Minha
versão
Soares Feitosa
Ah, madeiras!
Pó, pólens, o ouro dos jatobás.
Mas a madeira precisa vir de antes. Um pau-marfim seria quase suficiente,
mas não tem tem a dureza nem o travo da justa-cor.
O
mulungu, sim, cairia na cor. Madeira arrepiada, não caberia nas raias do
contrato. Pereiro, dito piquiá, de amarelo e duro: no tanto!
Porque era assim mesmo: disponível, pau fosse, idéias não lhe faltariam.
Mulungu? Às gaiolas!, de fácil de furar, de bom de enfiar; que pau-marfim
nem daqui é; donde, melhor que se fique.
E caçarola.
Deveras, da venta para cima, abstraia ou cegue os olhos, é frigideira,
caçarola, tapiocas; jogar para cima, aparar, Arte!
Mas tem que ter polimento! Nisto, das asas das borboletas, amarelas, é
claro. Mais a maciez do jatobá.
E,
com um cavaco da própria madeira, madeira contra madeira, arte contra arte,
vapt!, faça-se-lhe um olho, primeiro o esquerdo, papaia, uma semente fértil
de papaia, seca, no ponto de planta. Disseste que fértil — como sabes do
fértil? Claro que sim! Vê, acima do centro do globo, um micro salto-e-sulco,
porque ali, o germe. E luz. Muita Luz.
Claro que sei de gérmens. Escrevo de ouvido e tacto. O navegador Vasco da
Gama, bem
dentro da cavilha do olho, e seu turbante, tudo na mesma escala, a semente
de papaia e o navegador feroz, mas não faz mal, que isto de escalas é coisa
de desenhistas. O problema é que o navegador está lá no alto, bem no fundo
da panela-de-tampa. Peixes, depois eu mostro.
Vê, é bem no meio, apontando o arcabuz para a esquerda, mas há centenas de
outros em sub. Que mais queres ver? Debruça-te sob um tecto. Tanto faz que
de céus. [De telhas, de palha, ou de olhos fechados]. Miríades de luzes te
escorrerão de dentro dos olhos, ainda que cegos. Apalpa! É lá. Um céu
insuportavelmente estrelado, vide Thiago.
As bordas em 45 graus, um pouco menos, entre testa e olho, e as de entre
face e venta, hão de ser polidas. Magnificamente polidas! Nisto, a Arte!
Repara no lusco-luz do Artista!
Agora sobe, sobe um pouco, volta-te à imagem de lá da cozinha, na parede,
fixa num prego. Mas era preta. Ou então, tisnada, que, lá, não era...

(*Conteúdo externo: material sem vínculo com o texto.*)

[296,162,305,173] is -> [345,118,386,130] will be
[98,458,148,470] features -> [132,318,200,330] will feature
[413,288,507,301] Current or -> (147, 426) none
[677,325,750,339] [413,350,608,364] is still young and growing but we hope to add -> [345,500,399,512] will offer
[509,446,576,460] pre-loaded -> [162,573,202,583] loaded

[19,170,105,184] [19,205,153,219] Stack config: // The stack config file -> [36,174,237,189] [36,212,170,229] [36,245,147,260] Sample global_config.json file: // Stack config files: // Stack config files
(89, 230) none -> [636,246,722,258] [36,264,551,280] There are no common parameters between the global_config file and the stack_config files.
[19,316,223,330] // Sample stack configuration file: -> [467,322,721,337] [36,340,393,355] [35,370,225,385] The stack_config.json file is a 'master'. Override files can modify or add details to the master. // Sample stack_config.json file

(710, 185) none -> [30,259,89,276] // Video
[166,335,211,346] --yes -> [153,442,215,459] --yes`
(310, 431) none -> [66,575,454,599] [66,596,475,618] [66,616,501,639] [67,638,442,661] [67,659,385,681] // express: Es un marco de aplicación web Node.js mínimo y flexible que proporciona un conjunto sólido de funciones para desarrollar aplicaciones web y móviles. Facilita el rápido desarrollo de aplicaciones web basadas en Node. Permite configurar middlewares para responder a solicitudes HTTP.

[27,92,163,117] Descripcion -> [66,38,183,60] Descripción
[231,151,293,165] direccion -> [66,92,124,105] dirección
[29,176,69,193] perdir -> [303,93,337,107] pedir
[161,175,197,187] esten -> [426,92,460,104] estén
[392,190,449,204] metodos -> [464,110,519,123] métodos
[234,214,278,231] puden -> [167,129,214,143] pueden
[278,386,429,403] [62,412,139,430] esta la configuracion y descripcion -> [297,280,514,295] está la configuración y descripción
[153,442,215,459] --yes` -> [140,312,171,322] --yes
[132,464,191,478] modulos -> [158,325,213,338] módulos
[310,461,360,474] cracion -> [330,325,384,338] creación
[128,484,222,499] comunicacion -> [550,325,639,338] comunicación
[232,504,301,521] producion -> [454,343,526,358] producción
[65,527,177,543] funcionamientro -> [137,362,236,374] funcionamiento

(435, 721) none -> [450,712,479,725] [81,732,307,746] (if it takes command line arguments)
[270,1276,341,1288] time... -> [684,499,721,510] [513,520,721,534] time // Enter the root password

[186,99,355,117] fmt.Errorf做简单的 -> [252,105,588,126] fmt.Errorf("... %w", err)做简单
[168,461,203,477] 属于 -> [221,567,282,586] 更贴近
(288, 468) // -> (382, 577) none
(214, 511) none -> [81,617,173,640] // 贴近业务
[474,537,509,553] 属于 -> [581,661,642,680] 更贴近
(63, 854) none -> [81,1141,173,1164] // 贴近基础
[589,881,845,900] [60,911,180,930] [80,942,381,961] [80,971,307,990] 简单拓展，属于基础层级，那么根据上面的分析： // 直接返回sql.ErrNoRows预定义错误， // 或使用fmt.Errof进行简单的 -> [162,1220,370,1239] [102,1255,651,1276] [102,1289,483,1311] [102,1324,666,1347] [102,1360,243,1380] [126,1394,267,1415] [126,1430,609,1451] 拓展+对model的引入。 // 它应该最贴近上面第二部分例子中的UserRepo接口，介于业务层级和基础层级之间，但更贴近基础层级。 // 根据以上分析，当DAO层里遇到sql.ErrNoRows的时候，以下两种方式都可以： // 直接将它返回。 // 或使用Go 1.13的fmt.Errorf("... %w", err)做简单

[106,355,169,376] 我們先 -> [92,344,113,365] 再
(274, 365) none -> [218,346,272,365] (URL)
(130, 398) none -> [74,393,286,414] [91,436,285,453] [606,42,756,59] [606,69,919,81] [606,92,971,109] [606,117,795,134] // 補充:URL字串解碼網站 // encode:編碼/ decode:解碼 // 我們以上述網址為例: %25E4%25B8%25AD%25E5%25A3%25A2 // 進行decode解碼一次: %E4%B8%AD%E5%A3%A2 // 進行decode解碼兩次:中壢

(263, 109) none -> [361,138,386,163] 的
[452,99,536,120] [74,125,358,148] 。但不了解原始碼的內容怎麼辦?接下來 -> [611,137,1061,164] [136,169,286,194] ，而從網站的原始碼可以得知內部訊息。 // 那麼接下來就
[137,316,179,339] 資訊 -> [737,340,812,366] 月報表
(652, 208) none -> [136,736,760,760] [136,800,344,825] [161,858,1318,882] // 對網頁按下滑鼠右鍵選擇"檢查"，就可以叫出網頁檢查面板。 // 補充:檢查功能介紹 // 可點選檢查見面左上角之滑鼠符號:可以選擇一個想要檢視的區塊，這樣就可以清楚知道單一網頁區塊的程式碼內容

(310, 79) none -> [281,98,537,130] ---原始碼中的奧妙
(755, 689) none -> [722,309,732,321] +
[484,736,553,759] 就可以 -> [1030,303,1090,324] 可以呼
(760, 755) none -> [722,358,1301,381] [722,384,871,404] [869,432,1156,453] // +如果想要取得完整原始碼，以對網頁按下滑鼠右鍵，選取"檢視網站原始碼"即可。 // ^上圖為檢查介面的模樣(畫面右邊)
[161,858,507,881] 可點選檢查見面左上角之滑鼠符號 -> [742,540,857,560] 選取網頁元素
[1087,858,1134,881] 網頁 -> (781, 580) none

[Repara ligeiro, bem no canto, a barba de Vasco..]. Não seria a fácies de Da
Vinci? Ou de um cantor de rock.
O utensílio estava ali, lavado. Depois, era só ensaboar as mãos de cinza,
úmidas, uma pasta de cor...? Cinza, cor cinza, é claro!
Aspergir, colando, pintando, como se, por fora,
porque isto de cozinhar a gás, agora tão natural, era à lenha. Fuligem e
tisna a evitar nas peças da "bateria".
A cada manhã, consultava os oráculos, os dedos da madrinha desenhados em
cinza-cal: a que apontariam os arabescos? Eis a cruel atração pelo divino:
ora, uma sombra-luz; ora, o rastejo de uma formiga, à esquerda ou à direita;
essas coisas nunca escritas — mas estavam lá! — me diziam de como
encontrá-La numa noite despojada de roupas. A quem não dizem?
Um dia, houve shampoo. De marca Elizabeth e ovo. Que eram duas: a Arden e a
outra, a dos olhos, La Burton. Para cabelos oleosos. Tão brilhos e:
|
"quem
já abriu um jatobá,
bem amarelinho por dentro, sabe,
é puro ouro,
das asas,
borboletas —
pó, amarelas elas também"1
|
|
|
As
iluminações. Neon, sol-dia, essas luzes de picolé; hoje, leds — sob
cada qual, mais outra luz, qualquer luz, não sei bem qual, nem como, sequer
lhes sei o nome — leituras. Melhor que as entranhas das aves.
Debruça-te sobre o teu horizonte
e ouve! Entre sons apenas trêmulos, tácteis e superfícies — viagem e
iluminuras
neste yellow. Um polimento, pois, aos dedos, tactilmente tácteis.
Então, Ela me pegou a cabeça e, com alguma força, nunca bruta, escangotou-a para trás. A água me escorreu pela nuca. Os cheiros do shampoo
e pele. Enxergarias sem o tacto? Esta, a minha visão.